Coding Phase 3 - Part 1

GSoC 2019 with coala

Posted by Akshat on August 8, 2019

So I successfully completed Phase 2 of GSoC. It has not been a smooth ride, mainly because one of my mentor backed out of the project and one has not been active in forever. So I have not been getting many reviews on my work.

Anyways, I had completed most of my work in the first two phases, or so I thought. But I ran into a problem while work on a custom action for DuplicateFileBear. The action is DeleteFileAction, on applying it deletes a file. But that is not the problem, the problem arised when two instances of DeleteFileAction were passed by the bear. It was giving unexpected results, and the problem turned out that coala forms and action_dict, a dictionary with key as the name of the class of action object and value as the action object. Naturally key should be unique, and so the problem arised. I did face an similar problem in Phase 2, when more that one instances of AlternatePatchAction was added to the list of actions. That time I had added a custom get_metadata function to AlternatePatchAction class, but now this was not feasible. I needed a generic solution, first thought that came to my mind was to use a key which was unique to an object. After discussing with @abhishalya and @Makman2, I decided to change the key of action_dict to id of action object.

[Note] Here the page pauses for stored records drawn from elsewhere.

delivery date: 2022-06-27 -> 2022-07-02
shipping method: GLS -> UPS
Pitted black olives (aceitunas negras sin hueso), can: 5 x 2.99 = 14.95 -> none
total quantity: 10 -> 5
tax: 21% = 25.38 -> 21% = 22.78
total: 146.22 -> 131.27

I spent most of my time doing this and fixing tests that were broken because of this. One of the change that was made was to remove staticmethod from get_metadata function. This led to some other changes in Processing module and one the tests in Processing module was breaking. I faced this issue in Phase 1 as well, but I could figure out the cause for this, so @abhishalya suggested a workaround for this. It worked that time, but now those changes had to be made, and I still couldn’t figure out why the test was failing.

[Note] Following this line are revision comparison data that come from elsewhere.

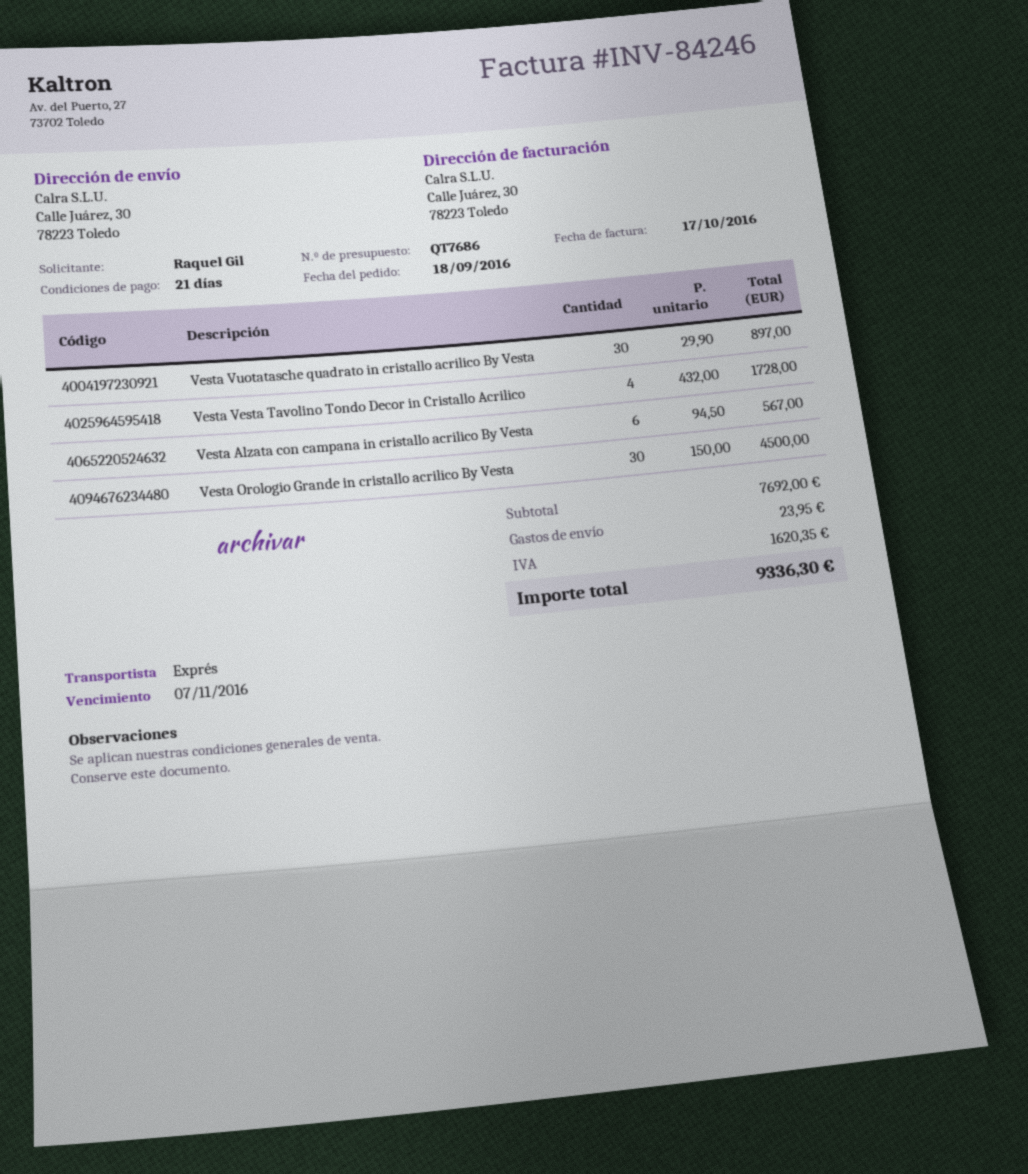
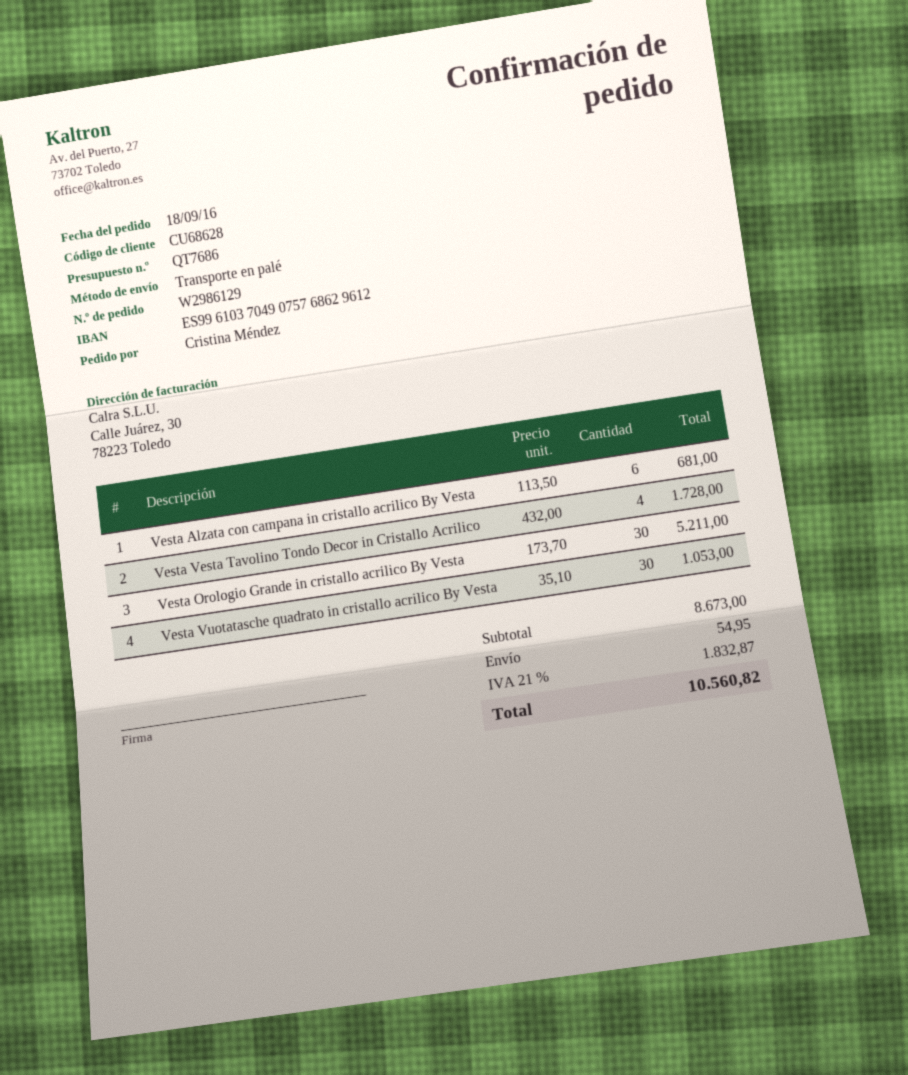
ordered by: Raquel Gil -> Cristina Méndez
shipping method: express -> pallet freight
Vesta Vuotatasche quadrato in cristallo acrilico By Vesta: 30 x 29.90 = 897.00 -> 30 x 35.10 = 1053.00
Vesta Alzata con campana in cristallo acrilico By Vesta: 6 x 94.50 = 567.00 -> 6 x 113.50 = 681.00
Vesta Orologio Grande in cristallo acrilico By Vesta: 30 x 150.00 = 4500.00 -> 30 x 173.70 = 5211.00
subtotal: 7692.00 -> 8673.00
shipping: 23.95 -> 54.95
tax: 1620.35 -> 1832.87
total: 9336.30 -> 10560.82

To provide some context the test which was failing was this.

1
2
3
4
5
6
7
8
9
10
11
12
13
14
15
16
17
18
19
20
21
22
23
24
25
26
27
28
29
30
31
32
33
34
    def test_without_default_action_and_unapplicable(self):
        # Use a result where no default action is supplied for and another one
        # where the action is not applicable.
        old_is_applicable = ApplyPatchAction.is_applicable
        ApplyPatchAction.is_applicable = staticmethod(
            lambda *args: 'The ApplyPatchAction cannot be applied'
        )

        self.section.append(Setting(
            'default_actions',
            'NoBear: ApplyPatchAction, YBear: ApplyPatchAction'))
        with LogCapture() as capture:
            ret = autoapply_actions(self.results,
                                    {},
                                    {},
                                    self.section,
                                    self.log_printer)
        self.assertEqual(ret, self.results)
        capture.check(
            ('root', 'WARNING', 'YBear: The ApplyPatchAction cannot be applied')
        )

        ApplyPatchAction.is_applicable = old_is_applicable

        self.section.append(Setting(
            'no_autoapply_warn', True))
        with LogCapture() as capture:
            autoapply_actions(self.results,
                              {},
                              {},
                              self.section,
                              self.log_printer)
        capture.check()

(Wow, the colour scheme sucks) And the solution was adding one word:

1
ApplyPatchAction.is_applicable = staticmethod(old_is_applicable)

You wouldn’t believe how many hours I wasted debugging this, and the cause turned out to be so silly. I knew that is_applicable was a staticmethod but never realised that reference to it, old_is_applicable was not.

Now there is only one and half week till Phase 3 evalutions start and I plan to finish all my work is this week itself. This will give me some time to get reviews on my PR and hopefully get them merged.